No documents composed in Old Persian and other Iranian languages are known. In Persia and Media private parties apparently did not conclude written transactions, though some Persians and other Iranians who lived in Babylonia actively participated in business and made various deeds with local individuals following traditional Babylonian legal norms. The documents of the royal household in Persia were written partly in Elamite and partly in Aramaic.

About 6,000 legal, economic, and administrative documents from Babylonian private and temple archives of the Achaemenid period have so far been published. They are written on clay tablets in the late-Babylonian dialect of Akkadian. These documents include promissory notes; mortgages; contracts for the sale and lease of land and houses; receipts for tax payments; records of court proceedings; and so on, including about 500 official and private letters. The majority of these texts belong to the reigns of Cyrus, Cambyses, and Darius I (qq.v.; 539-486 B.C.E.). About two dozen of them were drafted in Ecbatana, Persepolis, Humadeshu (in the vicinity of Persepolis), Susa, and other cities of western and southwestern Iran. They represent transactions by Babylonians who came to Persia as merchants and businessmen or, in a few instances, had settled there.

From the archives of the Eanna temple in Uruk and the Ebabbar temple in Sippar, both in Mesopotamia, there is especially abundant information about the economy and social institutions of Babylonia. Among private archives the most important are those of the Egibi, Murashû, and several other business houses. Most of the Egibi documents were drafted in the vicinity of Babylon, but some were composed in other cities, including Ecbatana, where the firm was engaged in business (Dandamaev, pp. 12-22). The Murashû documents come mainly from the region of Nippur, but a certain number were composed in Babylon, Susa, and other cities. They constitute the largest single source for the economic history of Babylonia in the second half of the 5th century B.C.E. and for changes introduced by the Achaemenid administration into policies on property and the system of land tenure. They also provide extensive information on Persian and other Iranian soldiers and officials settled around Nippur (Stolper, pp. 1, 23-24).

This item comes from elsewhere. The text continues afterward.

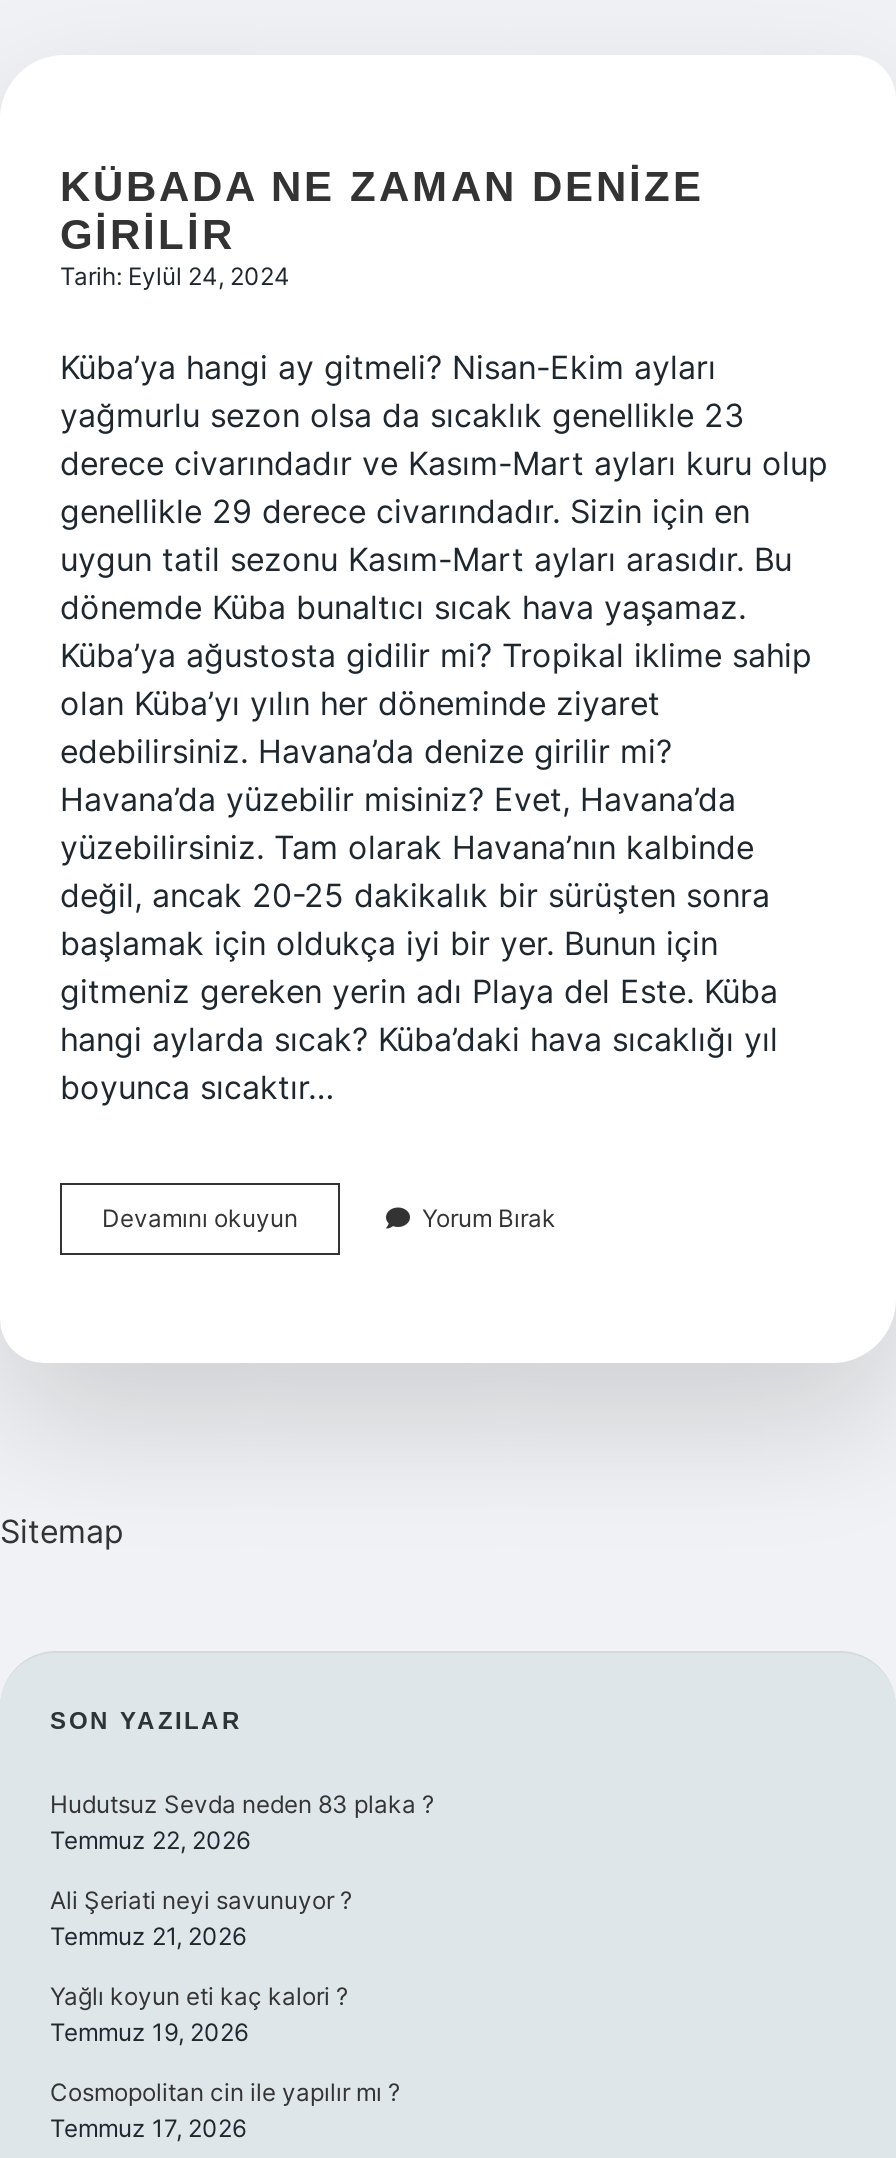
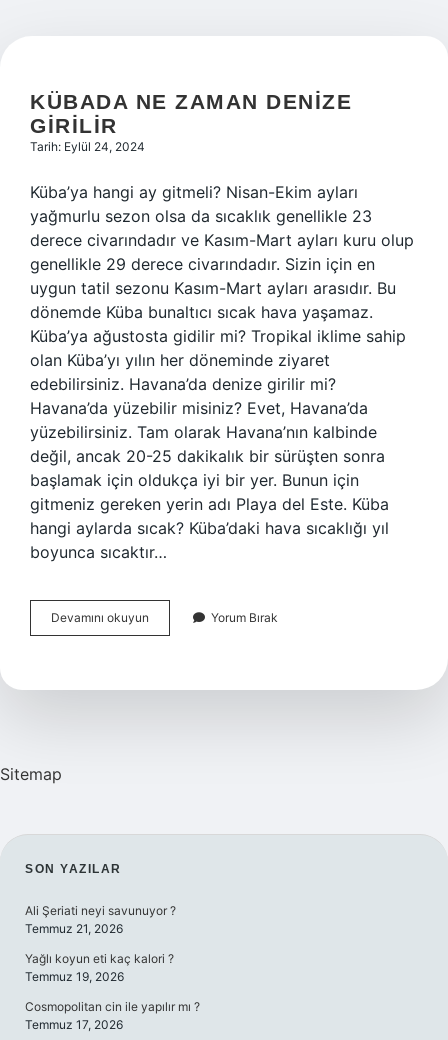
- Hudutsuz Sevda neden 83 plaka ?
- Temmuz 22, 2026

Various documents written in Egyptian demotic on papyrus have been preserved from Achaemenid Egypt. Among them the Ryland Papyri comprise a number of documents of various periods, one of which, the "petition of Petesi," concerns the illegal appropriation of property by priests in the early Achaemenid period. It provides valuable insight into the Egyptian legal system. Cambyses' decree limiting the property of Egyptian temples and Darius I's edict codifying Egyptian laws are also of great importance. The correspondence of local priests with Pherendates, satrap of Egypt under Darius I, provides information on the administrative system of the country. Other demotic documents include leases for fields and livestock, the sales of slaves, hiring of labor, records of self-sale, and the like (Seidl, pp. 51-83; Cruz-Uribe, pp. 103-11).

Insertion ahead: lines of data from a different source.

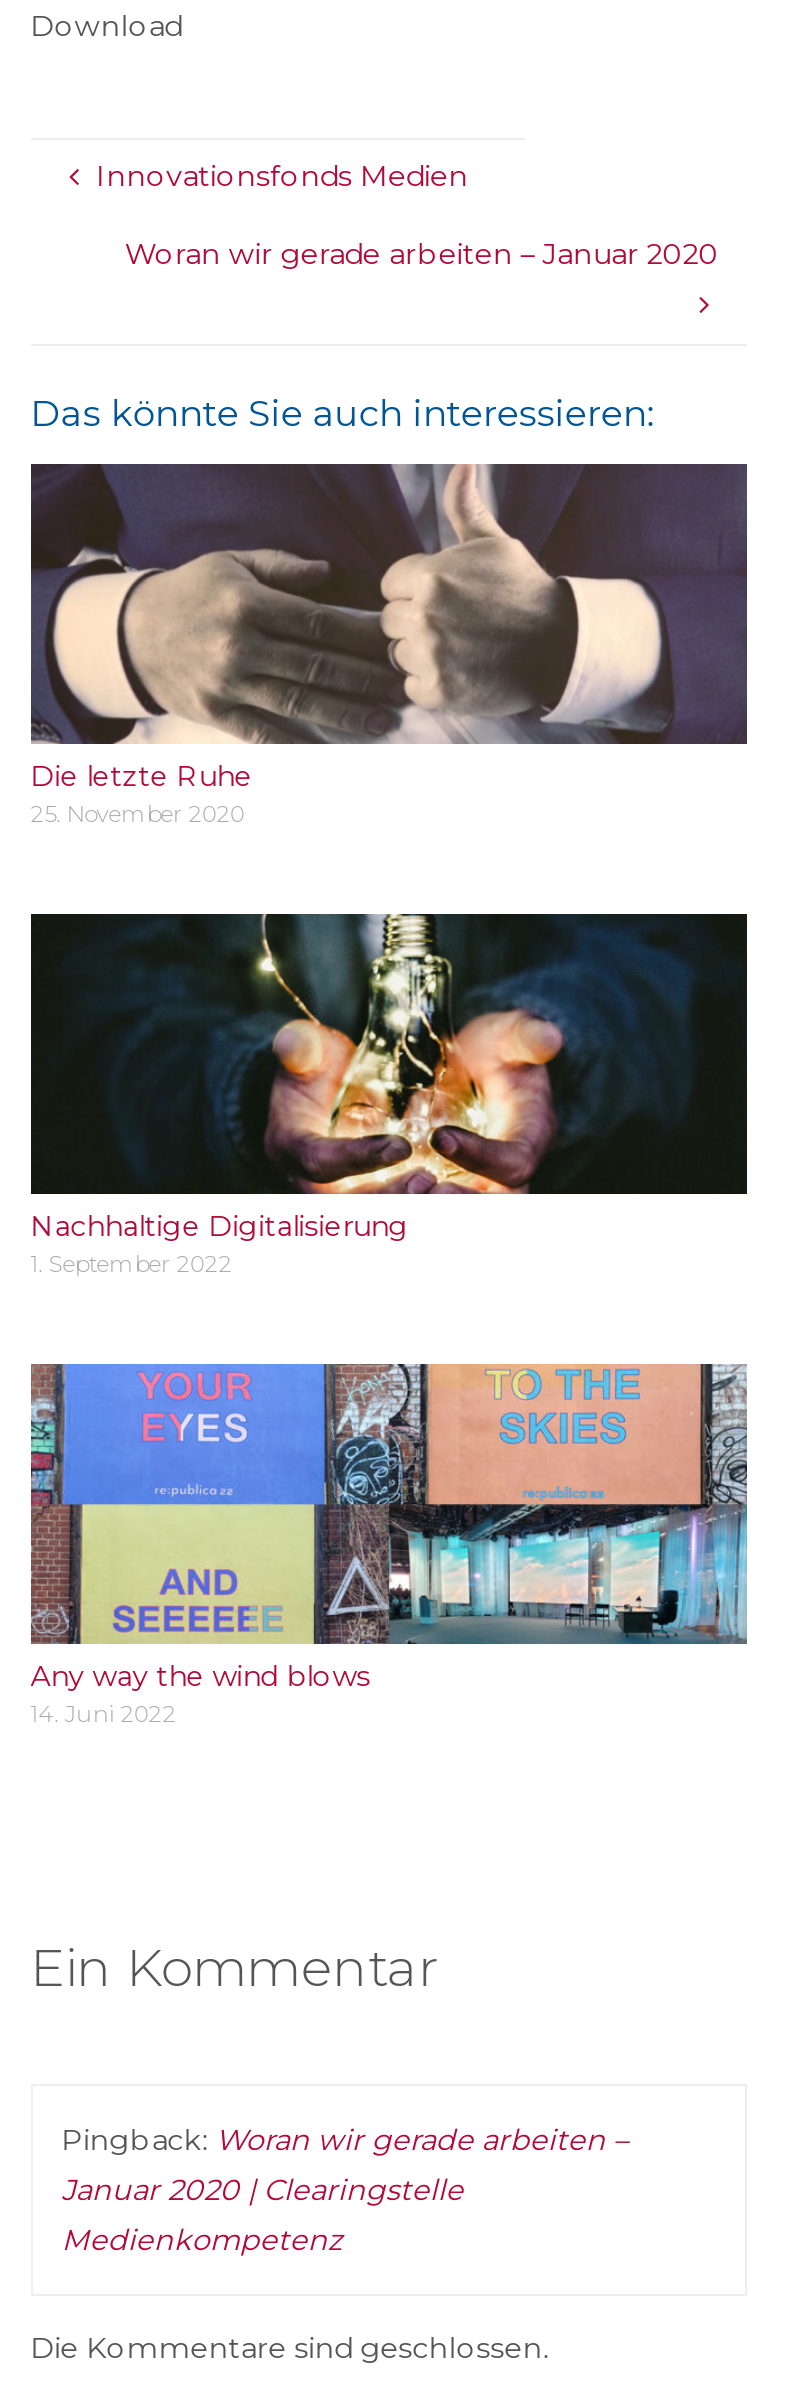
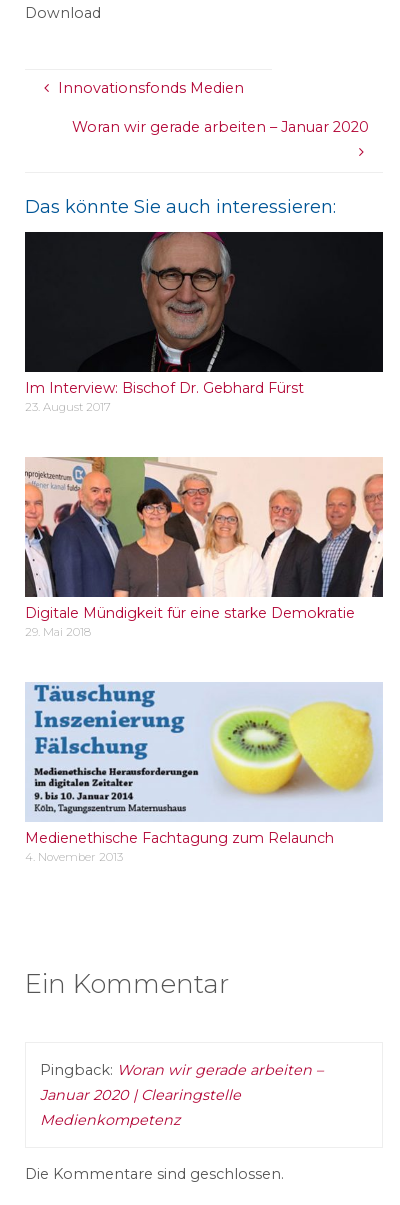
- [image]
- Die letzte Ruhe
- 25. November 2020
+ [image]
+ Im Interview: Bischof Dr. Gebhard Fürst
+ 23. August 2017

- [image]
- Nachhaltige Digitalisierung
- 1. September 2022
+ [image]
+ Digitale Mündigkeit für eine starke Demokratie
+ 29. Mai 2018

- [image]
- Any way the wind blows
- 14. Juni 2022
+ [image]
+ Medienethische Fachtagung zum Relaunch
+ 4. November 2013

About 200 Aramaic documents are known from Egypt. They include marriage contracts, promissory notes, leases for land, and other business documents. Some also contain information on Persian administrative policies in Egypt. All these texts are written on papyrus. Thirteen letters of Arshama (q.v.), satrap of Egypt in the second half of the 5th century B.C.E., contain instructions for management of the estates of Persian nobles in Egypt. They are written on leather. Finally, Aramaic documents from the Achaemenid province of Samaria include private documents (marriage contracts, manumission of slaves, etc.) drafted between 375 and 335 B.C.E. (Porten and Yardeni).

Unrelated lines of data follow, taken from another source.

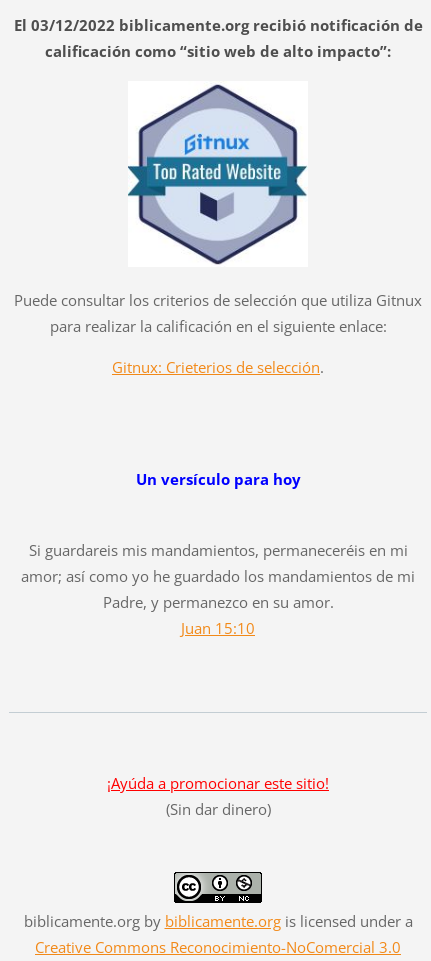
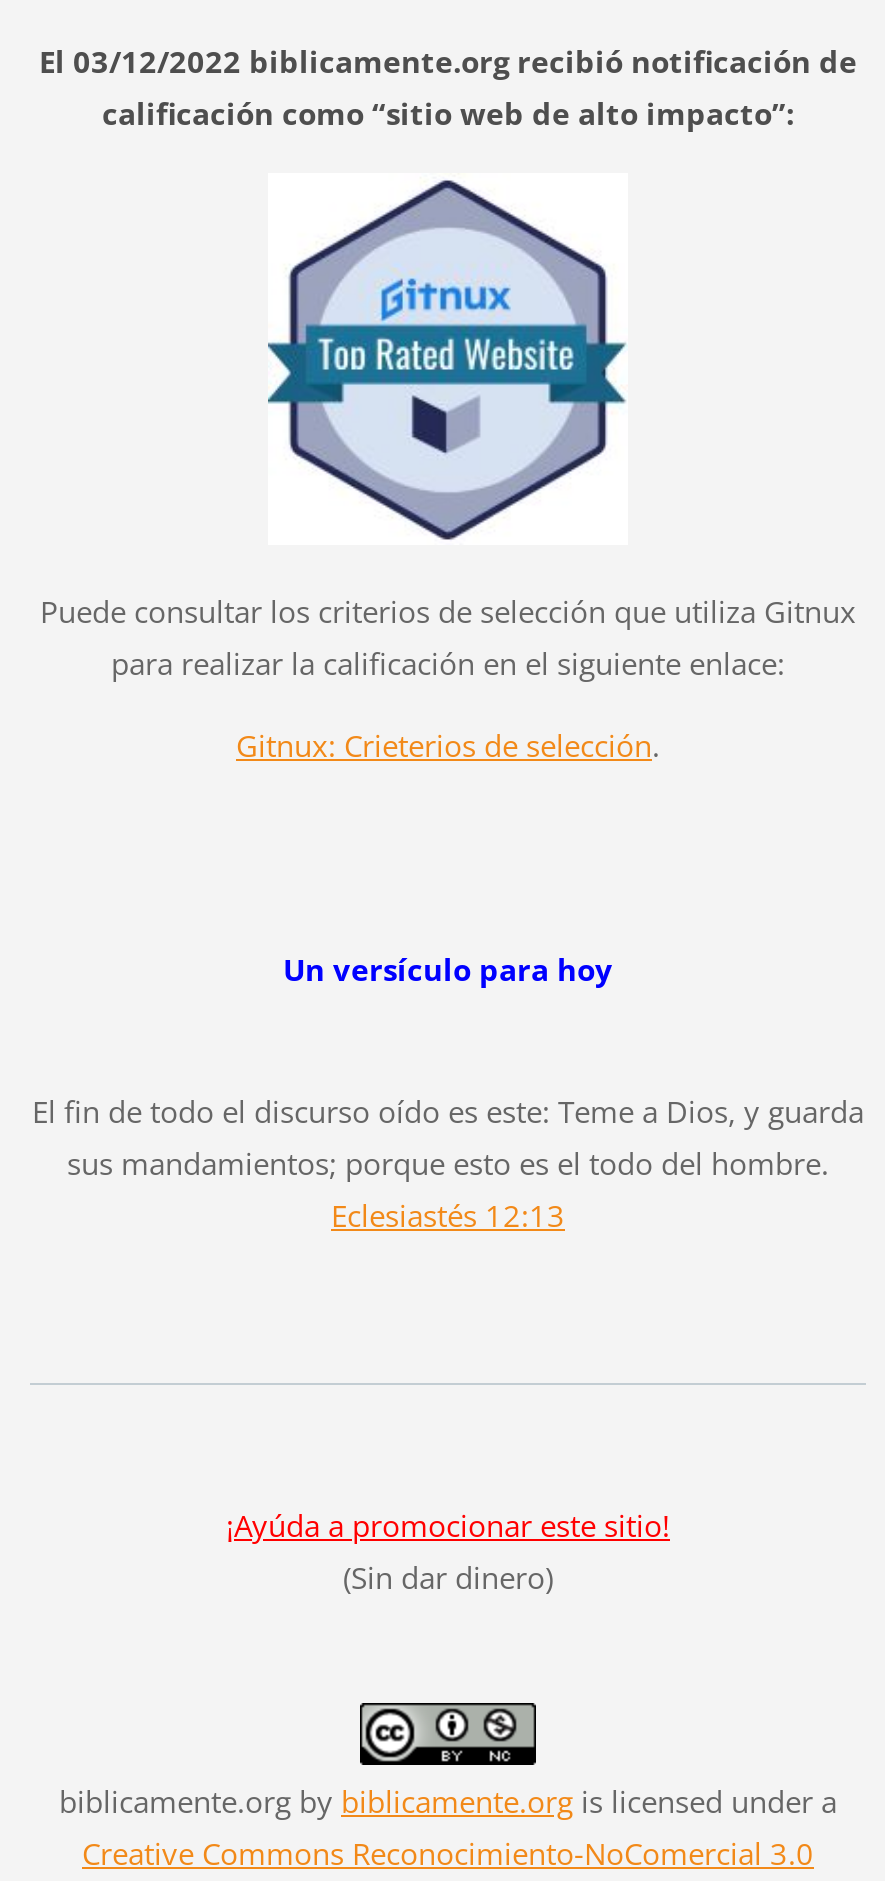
- Si guardareis mis mandamientos, permaneceréis en mi
- amor; así como yo he guardado los mandamientos de mi
- Padre, y permanezco en su amor.
- Juan 15:10
+ El fin de todo el discurso oído es este: Teme a Dios, y guarda
+ sus mandamientos; porque esto es el todo del hombre.
+ Eclesiastés 12:13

Bibliography: E. Cruz-Uribe, Saite and Persian Demotic Cattle Documents. A Study in Legal Forms and Principles in Ancient Egypt, American Studies in Papyrology 26, Chico, Calif., 1985. M. A. Dandamaev, Slavery in Babylonia from Nabo-polassar to Alexander II of Macedonia, DeKalb, Ill., 1984. B. Porten and A. Yardeni, Textbook of Aramaic Documents from Ancient Egypt, 3 vols., Jerusalem, 1986-93. E. Seidl, Ägyptische Rechtsgeschichte der Saiten- und Perserzeit, Glückstadt, Germany, 1968. M. W. Stolper, Entrepreneurs and Empire. The Murašû Archive, the Murašû Firm, and Persian Rule in Babylonia, Leiden, 1985.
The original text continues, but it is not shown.